*WHAT YOU SHOULD DO:*
Scan the records for "successfully". Report each line that includes it.

Edit tracking data:
---+---

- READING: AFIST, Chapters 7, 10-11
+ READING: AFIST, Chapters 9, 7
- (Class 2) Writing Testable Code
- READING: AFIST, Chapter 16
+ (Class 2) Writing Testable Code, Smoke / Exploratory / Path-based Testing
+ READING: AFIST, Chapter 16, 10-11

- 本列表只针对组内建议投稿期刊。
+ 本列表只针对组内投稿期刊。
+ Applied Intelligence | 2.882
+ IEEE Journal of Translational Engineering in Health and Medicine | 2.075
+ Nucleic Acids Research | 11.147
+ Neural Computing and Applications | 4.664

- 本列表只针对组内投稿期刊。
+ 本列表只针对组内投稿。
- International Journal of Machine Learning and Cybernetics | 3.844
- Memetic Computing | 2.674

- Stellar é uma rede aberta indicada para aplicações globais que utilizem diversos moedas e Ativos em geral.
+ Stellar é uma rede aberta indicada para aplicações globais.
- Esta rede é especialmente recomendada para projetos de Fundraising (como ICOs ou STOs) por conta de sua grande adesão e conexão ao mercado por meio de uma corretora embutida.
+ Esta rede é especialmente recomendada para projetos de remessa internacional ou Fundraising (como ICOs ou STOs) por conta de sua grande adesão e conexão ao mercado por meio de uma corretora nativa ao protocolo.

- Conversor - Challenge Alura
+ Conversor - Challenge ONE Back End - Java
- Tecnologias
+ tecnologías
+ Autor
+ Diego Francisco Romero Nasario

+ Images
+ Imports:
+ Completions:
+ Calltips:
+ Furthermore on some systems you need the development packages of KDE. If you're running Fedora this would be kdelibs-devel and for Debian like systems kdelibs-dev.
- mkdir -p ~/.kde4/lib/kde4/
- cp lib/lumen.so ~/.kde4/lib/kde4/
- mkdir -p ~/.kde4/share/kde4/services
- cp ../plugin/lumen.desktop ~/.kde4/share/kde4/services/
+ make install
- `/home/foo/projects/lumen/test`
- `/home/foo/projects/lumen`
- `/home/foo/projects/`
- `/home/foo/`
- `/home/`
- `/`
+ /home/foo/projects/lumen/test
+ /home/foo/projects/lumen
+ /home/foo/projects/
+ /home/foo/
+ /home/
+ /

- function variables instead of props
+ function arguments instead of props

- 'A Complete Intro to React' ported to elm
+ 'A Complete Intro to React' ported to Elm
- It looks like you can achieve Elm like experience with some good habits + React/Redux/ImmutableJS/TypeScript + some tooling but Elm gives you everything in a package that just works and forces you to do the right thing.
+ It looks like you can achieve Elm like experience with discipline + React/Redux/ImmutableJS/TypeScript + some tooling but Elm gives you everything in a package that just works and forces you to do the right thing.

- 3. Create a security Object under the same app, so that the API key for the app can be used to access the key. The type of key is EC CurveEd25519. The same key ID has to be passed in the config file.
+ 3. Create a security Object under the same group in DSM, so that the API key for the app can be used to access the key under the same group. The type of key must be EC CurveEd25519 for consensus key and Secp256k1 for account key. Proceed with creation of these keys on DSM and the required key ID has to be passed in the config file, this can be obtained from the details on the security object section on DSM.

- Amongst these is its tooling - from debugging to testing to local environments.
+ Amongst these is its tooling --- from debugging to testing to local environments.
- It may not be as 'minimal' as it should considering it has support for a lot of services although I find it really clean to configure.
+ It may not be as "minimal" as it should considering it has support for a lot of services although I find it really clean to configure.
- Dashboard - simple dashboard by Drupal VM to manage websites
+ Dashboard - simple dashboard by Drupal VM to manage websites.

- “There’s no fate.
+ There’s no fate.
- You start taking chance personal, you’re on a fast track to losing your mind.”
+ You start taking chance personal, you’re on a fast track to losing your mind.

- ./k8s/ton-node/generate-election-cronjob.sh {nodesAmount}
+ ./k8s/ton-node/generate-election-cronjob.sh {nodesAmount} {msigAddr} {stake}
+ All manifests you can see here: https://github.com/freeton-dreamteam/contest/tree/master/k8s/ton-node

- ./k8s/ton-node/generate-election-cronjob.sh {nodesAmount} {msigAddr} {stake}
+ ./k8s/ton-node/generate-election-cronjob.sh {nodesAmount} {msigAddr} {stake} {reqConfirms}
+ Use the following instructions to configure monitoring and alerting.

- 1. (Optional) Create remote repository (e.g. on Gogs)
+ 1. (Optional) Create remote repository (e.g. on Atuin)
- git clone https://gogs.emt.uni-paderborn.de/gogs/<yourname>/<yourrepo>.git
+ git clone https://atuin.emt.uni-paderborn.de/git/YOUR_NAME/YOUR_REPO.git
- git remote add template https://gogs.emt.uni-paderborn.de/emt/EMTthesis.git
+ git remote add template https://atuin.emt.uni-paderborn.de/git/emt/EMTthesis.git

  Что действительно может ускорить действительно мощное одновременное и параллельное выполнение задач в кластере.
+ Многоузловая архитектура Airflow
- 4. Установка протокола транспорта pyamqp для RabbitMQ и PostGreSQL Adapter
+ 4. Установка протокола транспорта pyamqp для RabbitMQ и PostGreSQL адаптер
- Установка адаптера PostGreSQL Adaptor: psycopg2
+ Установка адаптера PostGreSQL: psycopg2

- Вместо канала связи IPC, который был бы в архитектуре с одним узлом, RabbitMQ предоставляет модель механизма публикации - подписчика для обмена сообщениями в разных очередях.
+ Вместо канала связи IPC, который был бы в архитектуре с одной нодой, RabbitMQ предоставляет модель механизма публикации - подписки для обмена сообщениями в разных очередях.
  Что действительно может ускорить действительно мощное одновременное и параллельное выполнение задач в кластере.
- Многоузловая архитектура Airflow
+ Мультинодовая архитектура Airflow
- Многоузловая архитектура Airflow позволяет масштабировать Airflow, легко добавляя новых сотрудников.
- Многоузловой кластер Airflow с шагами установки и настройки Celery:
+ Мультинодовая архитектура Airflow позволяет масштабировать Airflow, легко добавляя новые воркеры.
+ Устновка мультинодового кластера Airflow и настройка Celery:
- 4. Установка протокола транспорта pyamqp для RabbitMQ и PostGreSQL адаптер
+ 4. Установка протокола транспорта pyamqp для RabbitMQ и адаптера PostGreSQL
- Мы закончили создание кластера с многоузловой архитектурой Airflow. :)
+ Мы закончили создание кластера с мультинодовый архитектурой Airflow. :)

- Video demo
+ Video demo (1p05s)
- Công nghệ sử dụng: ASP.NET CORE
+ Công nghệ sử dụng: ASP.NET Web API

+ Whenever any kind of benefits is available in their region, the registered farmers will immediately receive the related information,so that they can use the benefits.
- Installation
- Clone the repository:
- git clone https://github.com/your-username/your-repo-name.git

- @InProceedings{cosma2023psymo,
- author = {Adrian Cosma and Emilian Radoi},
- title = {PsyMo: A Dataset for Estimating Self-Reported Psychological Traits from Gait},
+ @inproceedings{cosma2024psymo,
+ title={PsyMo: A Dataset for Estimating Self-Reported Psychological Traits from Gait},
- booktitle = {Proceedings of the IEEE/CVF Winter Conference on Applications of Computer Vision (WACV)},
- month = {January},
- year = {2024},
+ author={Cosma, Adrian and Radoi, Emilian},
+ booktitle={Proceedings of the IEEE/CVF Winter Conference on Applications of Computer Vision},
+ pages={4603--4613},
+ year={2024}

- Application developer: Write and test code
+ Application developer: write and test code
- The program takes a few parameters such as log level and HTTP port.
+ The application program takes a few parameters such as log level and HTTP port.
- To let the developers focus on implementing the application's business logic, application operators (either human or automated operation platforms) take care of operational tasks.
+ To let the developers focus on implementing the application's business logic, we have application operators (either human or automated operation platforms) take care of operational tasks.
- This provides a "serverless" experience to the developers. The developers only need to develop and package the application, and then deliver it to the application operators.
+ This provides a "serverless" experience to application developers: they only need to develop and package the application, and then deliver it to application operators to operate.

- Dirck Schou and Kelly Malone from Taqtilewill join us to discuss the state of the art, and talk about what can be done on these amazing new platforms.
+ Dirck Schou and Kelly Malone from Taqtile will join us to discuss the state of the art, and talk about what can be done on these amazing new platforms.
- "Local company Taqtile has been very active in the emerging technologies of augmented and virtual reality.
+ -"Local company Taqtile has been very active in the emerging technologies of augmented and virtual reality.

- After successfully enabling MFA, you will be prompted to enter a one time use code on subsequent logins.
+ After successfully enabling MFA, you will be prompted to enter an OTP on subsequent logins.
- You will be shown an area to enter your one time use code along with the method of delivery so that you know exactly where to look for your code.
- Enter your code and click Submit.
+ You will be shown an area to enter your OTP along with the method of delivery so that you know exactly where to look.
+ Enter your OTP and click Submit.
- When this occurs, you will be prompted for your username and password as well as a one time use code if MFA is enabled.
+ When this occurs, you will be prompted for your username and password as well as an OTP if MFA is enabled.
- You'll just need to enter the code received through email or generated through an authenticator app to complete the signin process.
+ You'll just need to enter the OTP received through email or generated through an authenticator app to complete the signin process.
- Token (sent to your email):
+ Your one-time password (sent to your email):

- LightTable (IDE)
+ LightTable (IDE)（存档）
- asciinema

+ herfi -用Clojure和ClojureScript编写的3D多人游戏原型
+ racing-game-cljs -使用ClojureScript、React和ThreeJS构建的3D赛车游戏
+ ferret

---+---

*RESULT BELOW:*
- After successfully enabling MFA, you will be prompted to enter a one time use code on subsequent logins.
+ After successfully enabling MFA, you will be prompted to enter an OTP on subsequent logins.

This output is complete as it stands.